## The problem
Any image in the records is to be skipped; everything else should be reproduced exactly.

━━━━━━━━━━━━━━━━━━━━

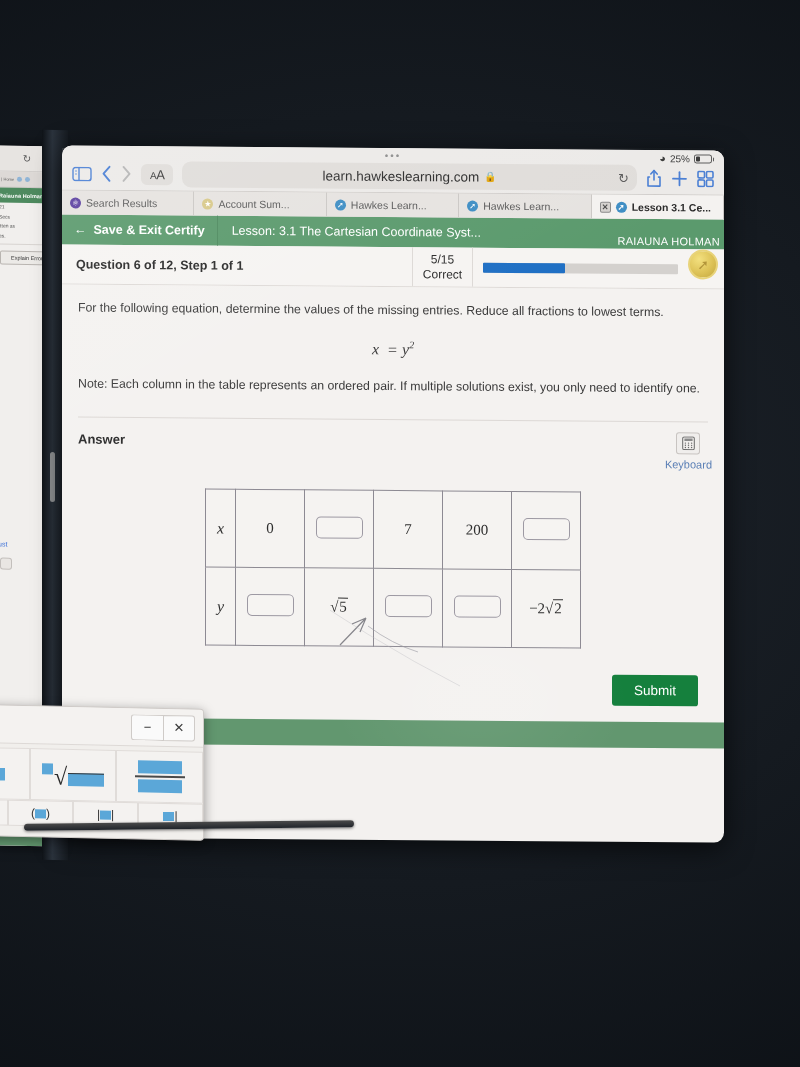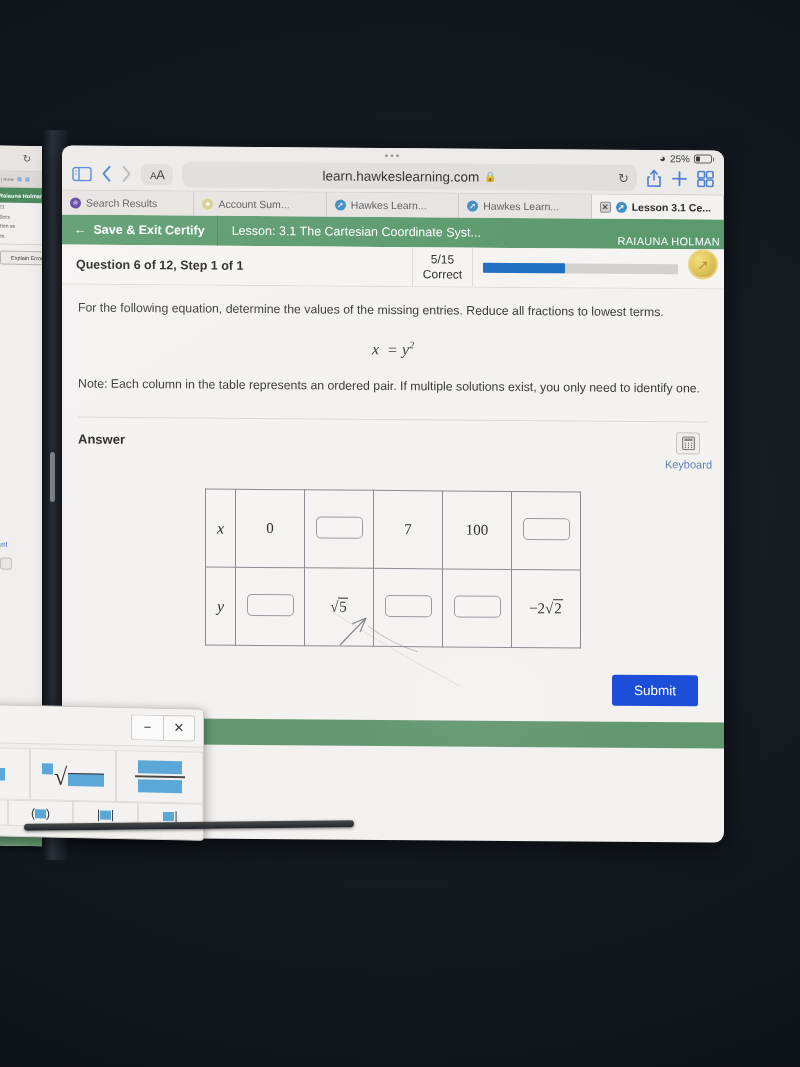"100" span { text: 100 -> 200 }
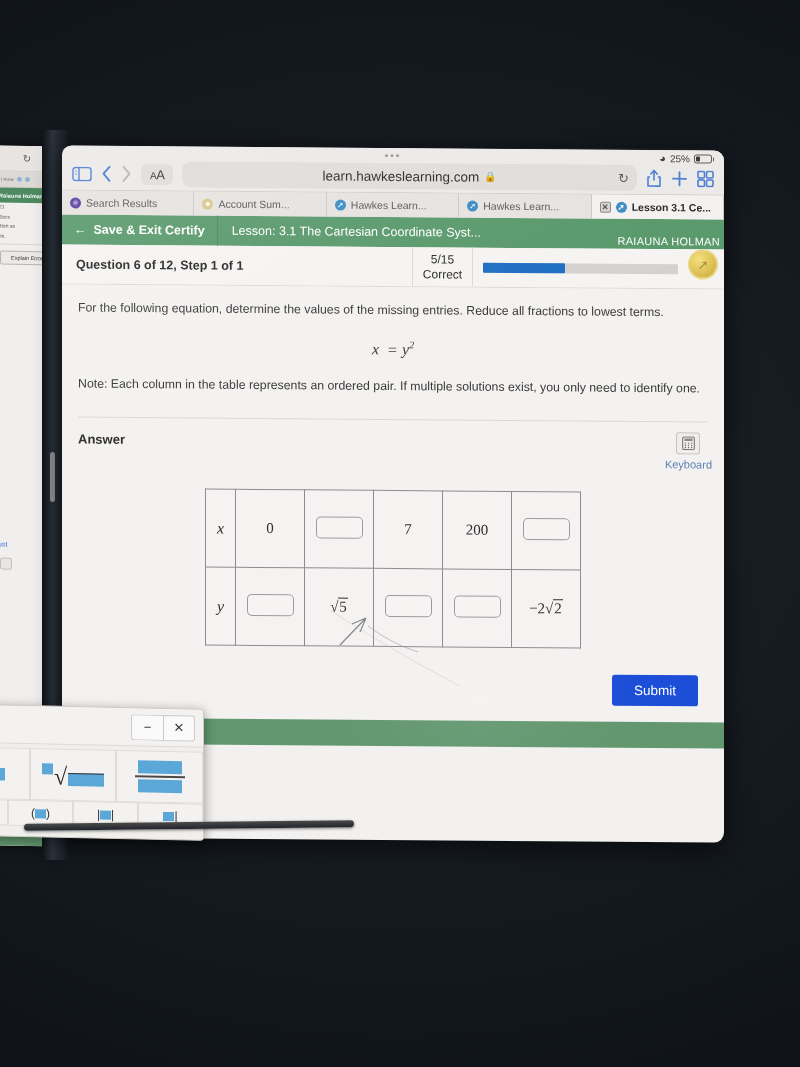"Submit" .submit-btn { background: #1d4ed8 -> #15803d }
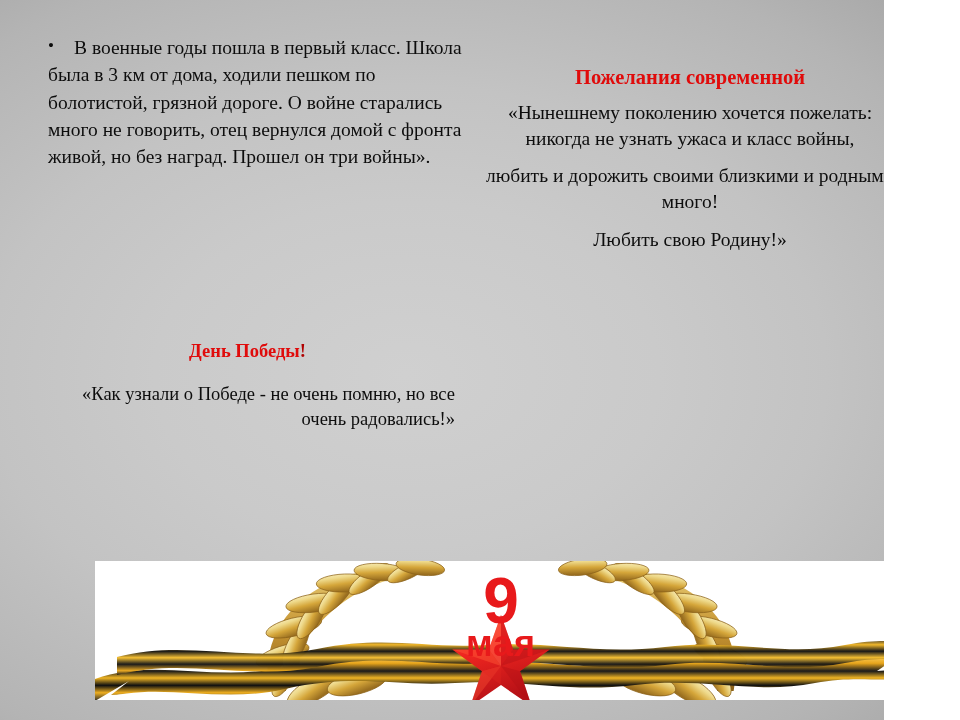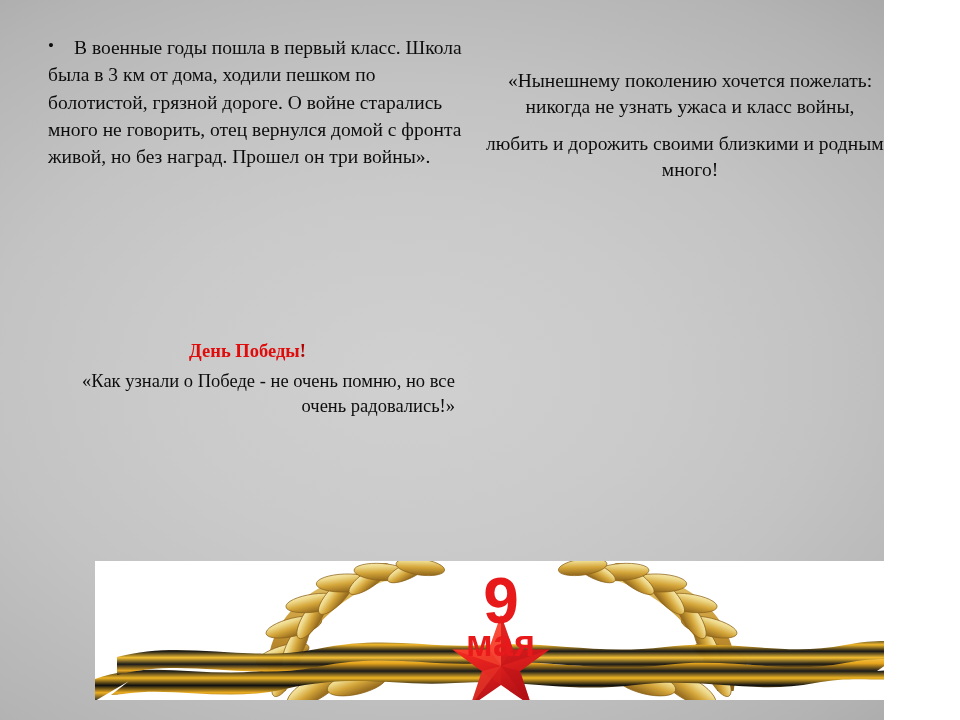"Пожелания современной" div { html: none -> <div>Пожелания современной</div> }
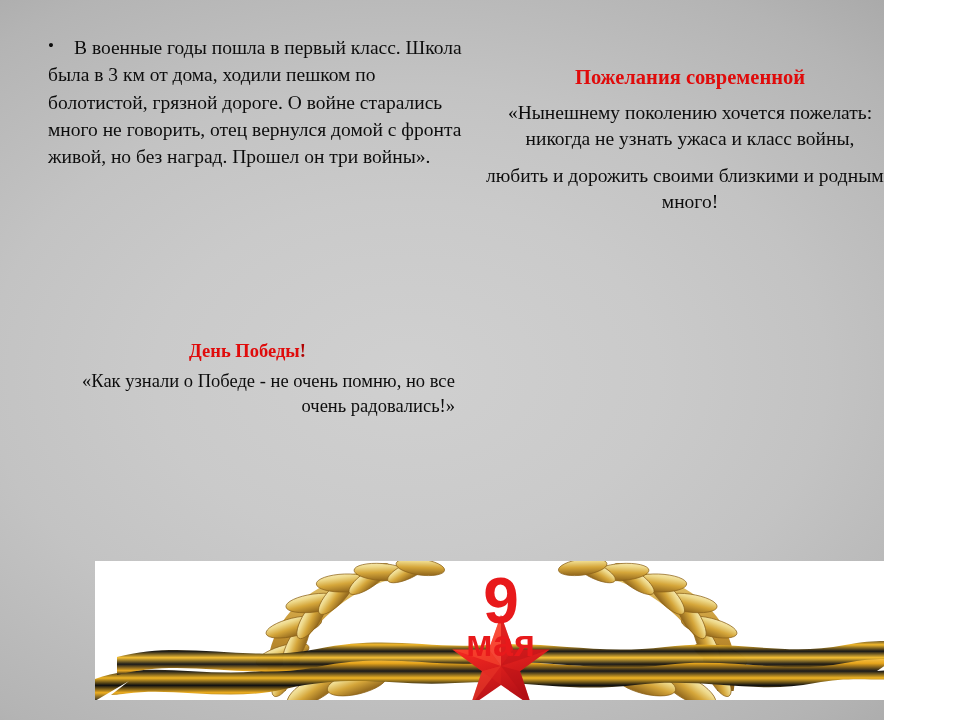"Любить свою Родину!»" p { html: none -> <p>Любить свою Родину!»</p> }
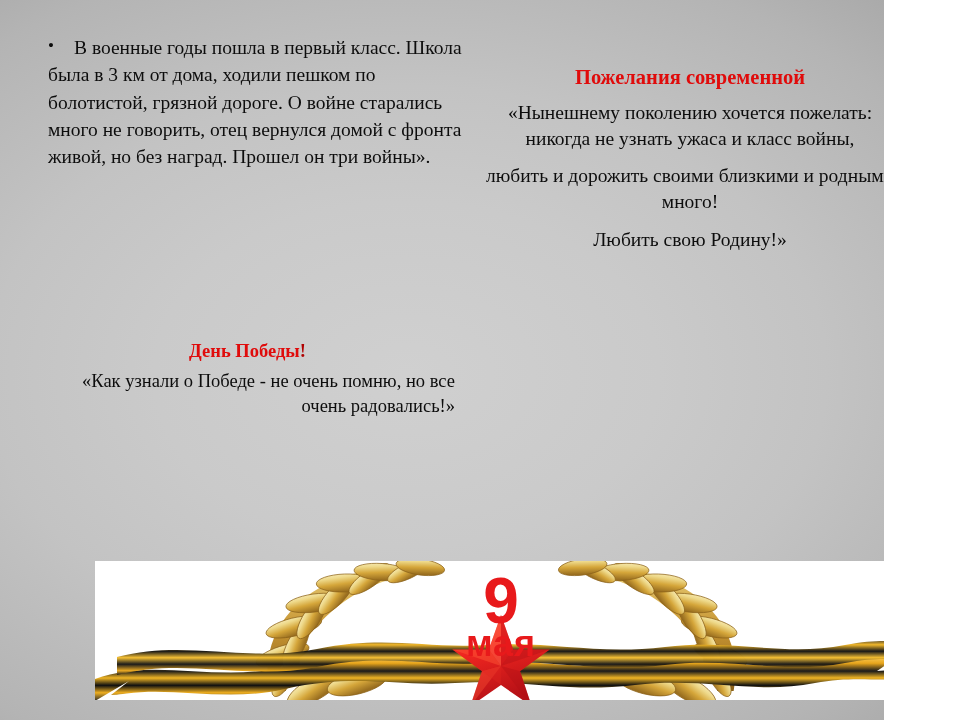"День Победы!" #victory-block .vd-heading { margin: 0 0 7px 0 -> 0 0 20px 0 }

━━━━━━━━━━━━━━━━━━━━

## Result of the task
"100" span { text: 100 -> 200 }
"Submit" .submit-btn { background: #1d4ed8 -> #15803d }
"Пожелания современной" div { html: none -> <div>Пожелания современной</div> }
"Любить свою Родину!»" p { html: none -> <p>Любить свою Родину!»</p> }
"День Победы!" #victory-block .vd-heading { margin: 0 0 7px 0 -> 0 0 20px 0 }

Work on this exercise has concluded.